La reconnaissance comme maladie professionnelle doit permettre de faciliter l'indemnisation des victimes. La mesure ouvre en effet l’accès à un fonds d’indemnisation des victimes des pesticides, créé en 2020. Ce fonds, qui doit permettre une indemnisation « plus équitable » des victimes, selon le ministère de l’Agriculture, devrait prendre en compte les enfants exposés in utero.
Le décret s'inscrit également dans le cadre du plan Chlordécone IV qui prévoit un dispositif d’accompagnement des personnes concernées par une exposition à la chlordécone aux Antilles (Guadeloupe et Martinique), où Santé publique France estime que plus de 90 % de la population adulte est actuellement contaminée par ce pesticide utilisé jusqu’en 1993 dans ces territoires.
Les autorités ne sont pas encore en mesure d’évaluer le nombre de victimes et le montant total des indemnisations. « On ne peut pas préjuger en amont du nombre de victimes », a insisté le ministère, estimant des indemnisations de l’ordre de 1 000 à 19 000 euros par an pour un exploitant agricole.

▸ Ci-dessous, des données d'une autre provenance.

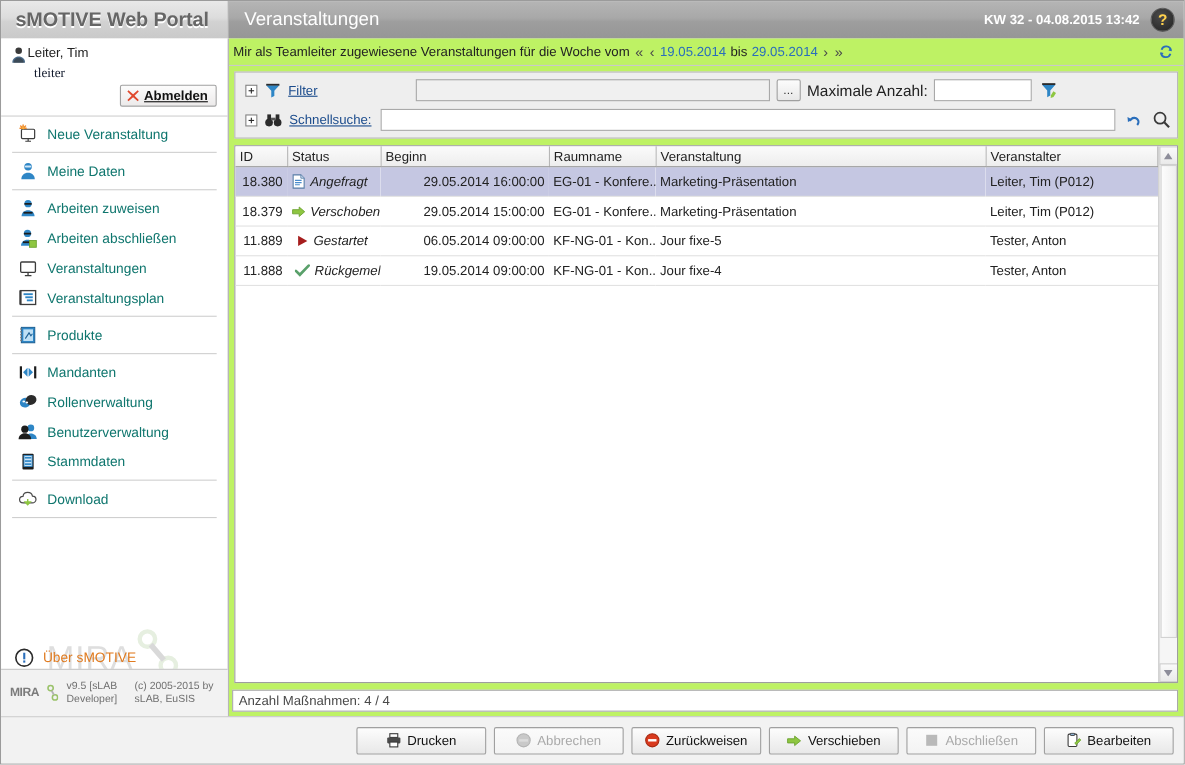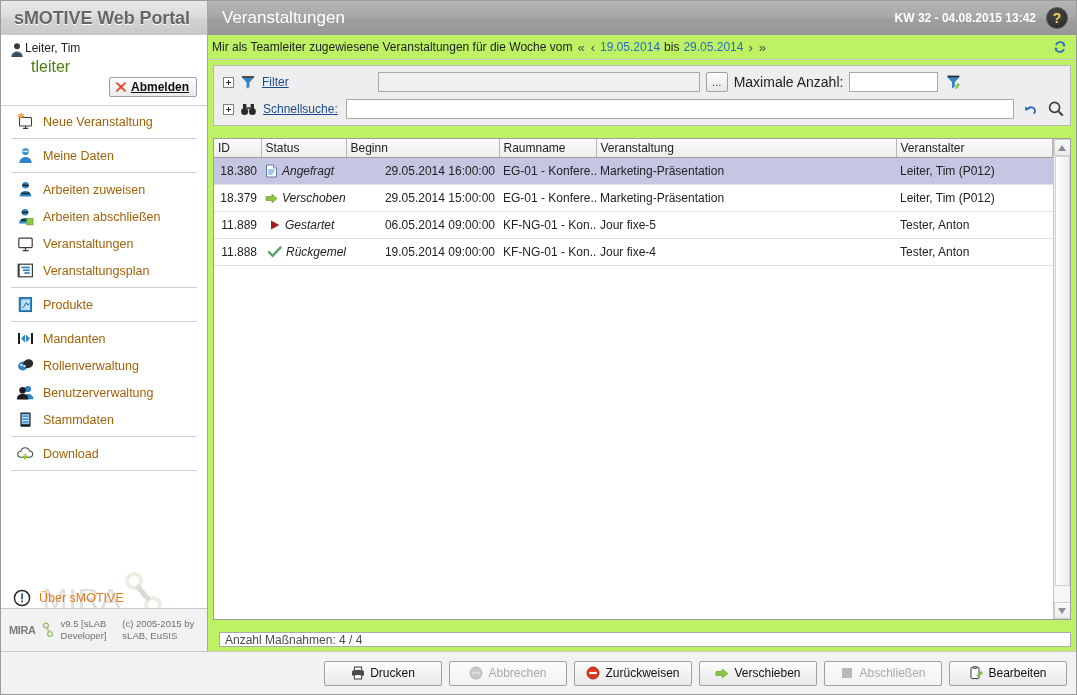"tleiter" .user-login { color: #4d7c0f -> #0f172a; font-family: none -> Liberation Serif, serif; font-size: 16px -> 12px }
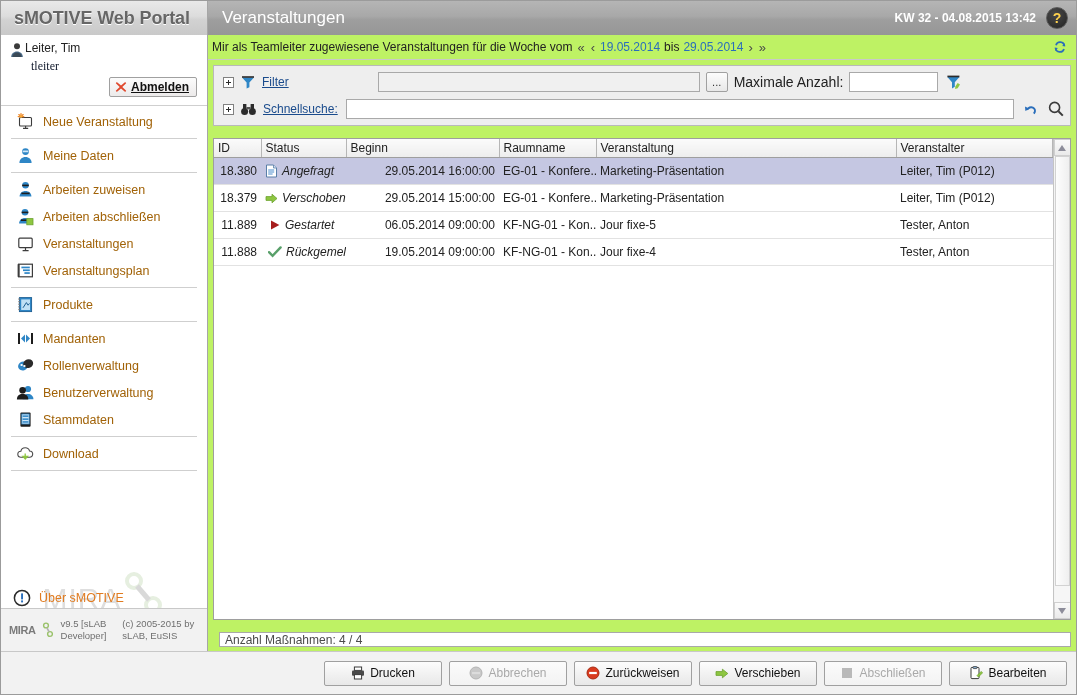"Neue Veranstaltung" .nav-lbl { color: #a16207 -> #0f766e }
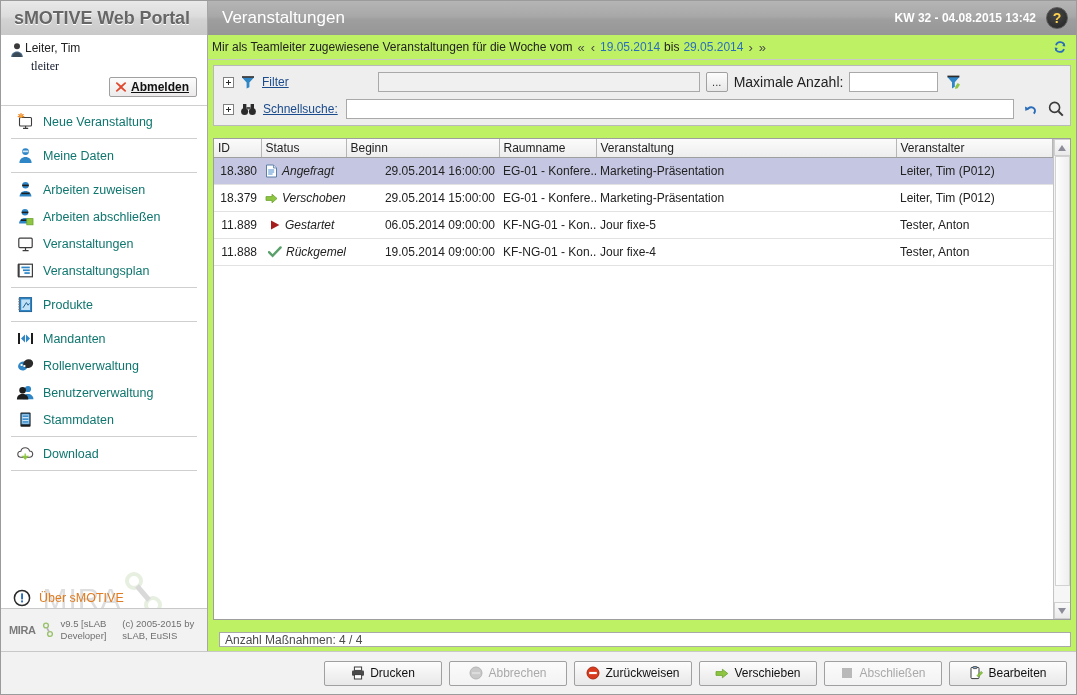"ID" .grid-wrap { margin: 8px 5px -> 2px 5px }
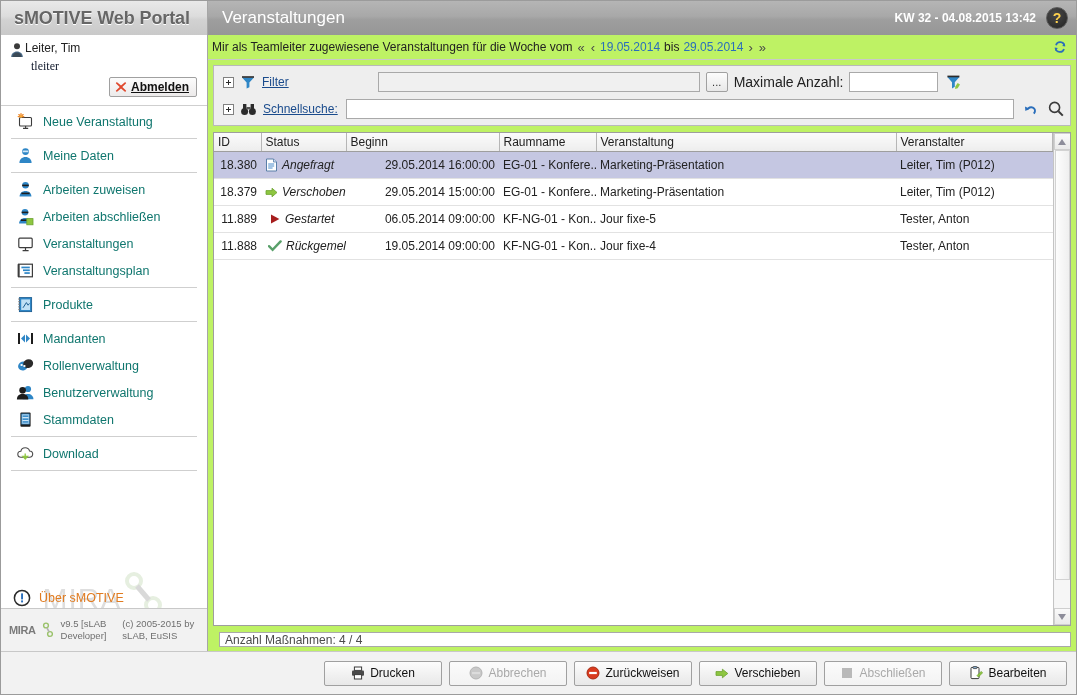"Anzahl Maßnahmen: 4 / 4" .count-bar { height: 15px -> 20px; margin: 4px 5px 4px 11px -> 4px 5px 4px 3px }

« Les travaux se poursuivent », indique le ministère, notamment « pour indemniser certaines pathologies de l’enfant lorsqu’ils ont été exposés in utero du fait de l’activité professionnelle de leur parent ». La Cosmap a lancé des travaux pour examiner d’autres pathologies et notamment la bronchopneumopathie chronique obstructive (BPCO).
« Les données scientifiques s’accumulent sur le lien entre exposition aux pesticides et un certain nombre de pathologies. Les délais pour la reconnaissance de ces maladies professionnelles doivent être réduits, car il y a un réel préjudice pour les patients », insiste le Dr Périnaud.